We were right. Although the alliance netted 10,000 extra general seat party votes, it did not make up for the votes lost in the Maori electorates. Waiariki’s return was especially devastating. Annette Sykes did well as a candidate, but Mana trailed behind New Zealand First! Hone Harawira and Gerard Hehir had done the numbers and figured Mana’s chances of survival were so poor, it was worth rolling the dice and seeing what Dotcom’s money could do. If the bet seemed like it was a no-brainer, it was because they were gambling away something intangible – the legacy of Mana. A glorious defeat will live long in our memory and inspire resistance in the future. A desperate compromise to stay alive leaves nothing behind.

We expected a hard slog through a most likely defeat at the election. We had made a commitment to see our involvement through to the election and aimed to be steadfast to see through and support our comrades to make the most of the relationships we had built up over the past 3 years. There are activists now working to rebuild Mana, and we wish them well. They are our fellow comrades in struggle. But, as an organisation, we have decided to end our involvement in the Mana movement. We will work with Mana activists in struggle.

At our recent National Conference we reflected on 3 years of working within Mana, its pros and cons. What is clear from our analysis is that you cannot will an organisation into existence. We have to be straight. Mana was a party that was built around an MP – Hone Harawira – to unify different disparate groups under one banner. To Mana’s credit many answered the call; however, since its founding it has slowly lost momentum. It was a party that placed its faith in a revival of activism, in a movement on the streets, and that never happened. When confronted with defeat, the party followed its leaders into a disastrous alliance that compromised the legacy of the party. A loose network of activists may remain but without the focal point of an MP it will not be the same party that we helped found. Movements by definition come from below, where the rank and file activists must become leaders in their own right.

For a party to build it is absolutely necessary to develop those structures outside parliament, to build community and workplace organisations in order to build upon the mass audience that Mana received through having an MP. The high hopes of those activists and organisations that founded Mana were not borne out. The class break within Maoridom did not happen, nor did Mana provide a pole of attraction for the Pakeha and Pasifika working class. The mood of the working class in New Zealand in the last three years was, quite simply, not militant or desperate enough to catapult a radical parliamentary alternative to power.

It is for these reasons outlined above that the ISO is withdrawing from Mana. In stating that though, we will never leave the struggle. The struggle will continue and we will without a doubt be proud to work alongside rangatira like John Minto, Annette Sykes and Hone Harawira in future who given their time and energy to the cause. But the leaders are nothing without the hundreds of dedicated activists who have given countless hours to this project, and it those people we wish to encourage and engage with.
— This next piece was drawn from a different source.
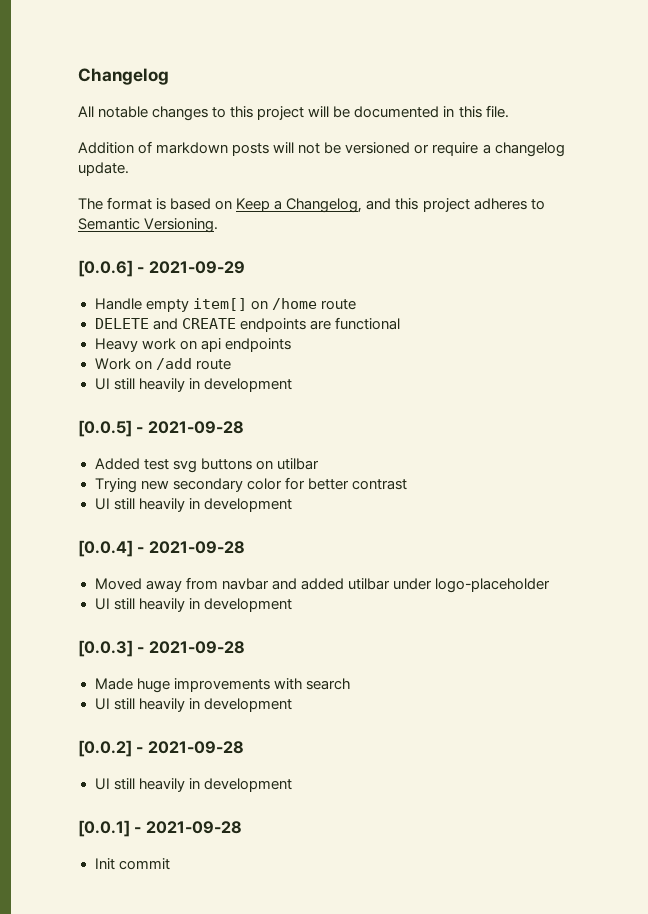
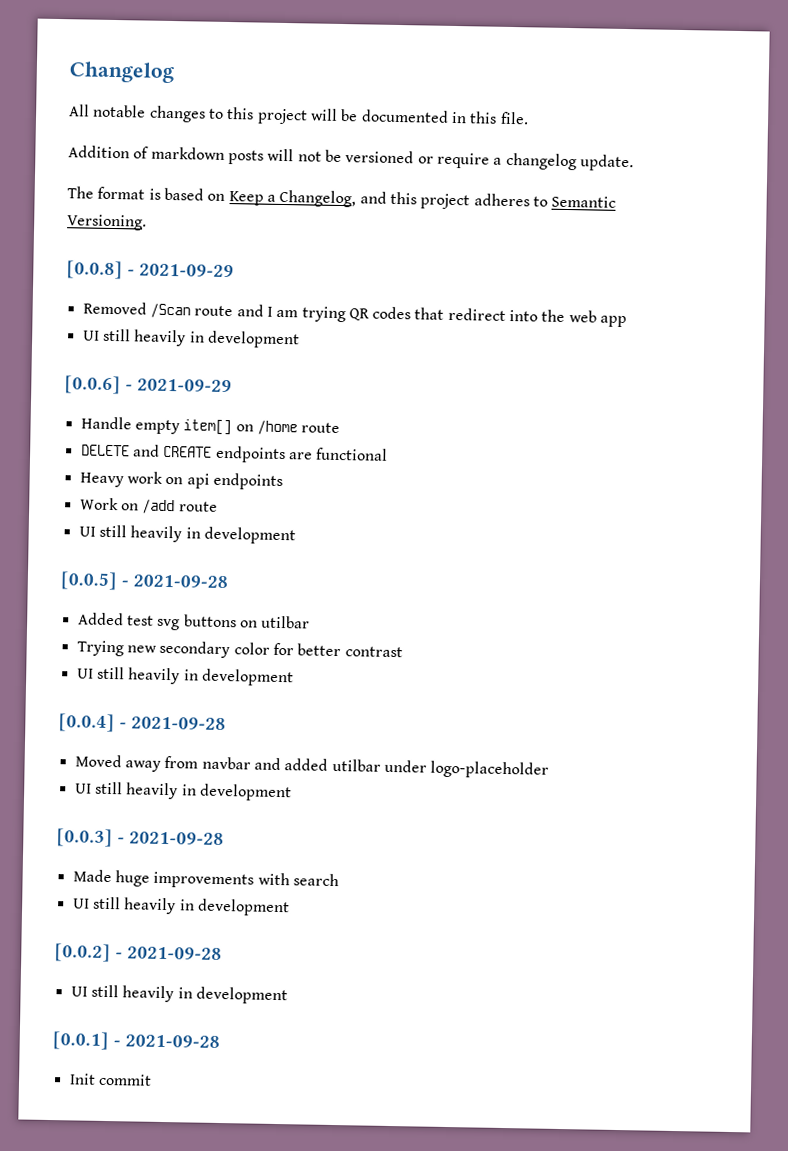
(219, 225) none -> [66,260,235,280] [82,301,628,328] [82,328,300,349] // [0.0.8] - 2021-09-29 // Removed /Scan route and I am trying QR codes that redirect into the web app // UI still heavily in development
Parliamentary politics requires those who participate in it to limit what they wish to achieve to be within the bounds of what is “politically possible”. We have always argued unequivocally that Mana’s goals of social equality and tino rangatiratanga can only be achieved by the revolutionary overthrow of capitalism as a global system.

We feel it is better now to act in solidarity with Mana members but organise independently. Our stated goal is always the self-agency of the working class – for people to fight back in their communities, their workplaces and in the streets and to encourage them to organise. We will stand with Mana when they organise the self-activity of communities, of workers, of beneficiaries, of the poor and dispossessed and in support of Tino Rangatiratanga.

The ISO will continue to support these struggles; we will be on the streets and we will see you out there!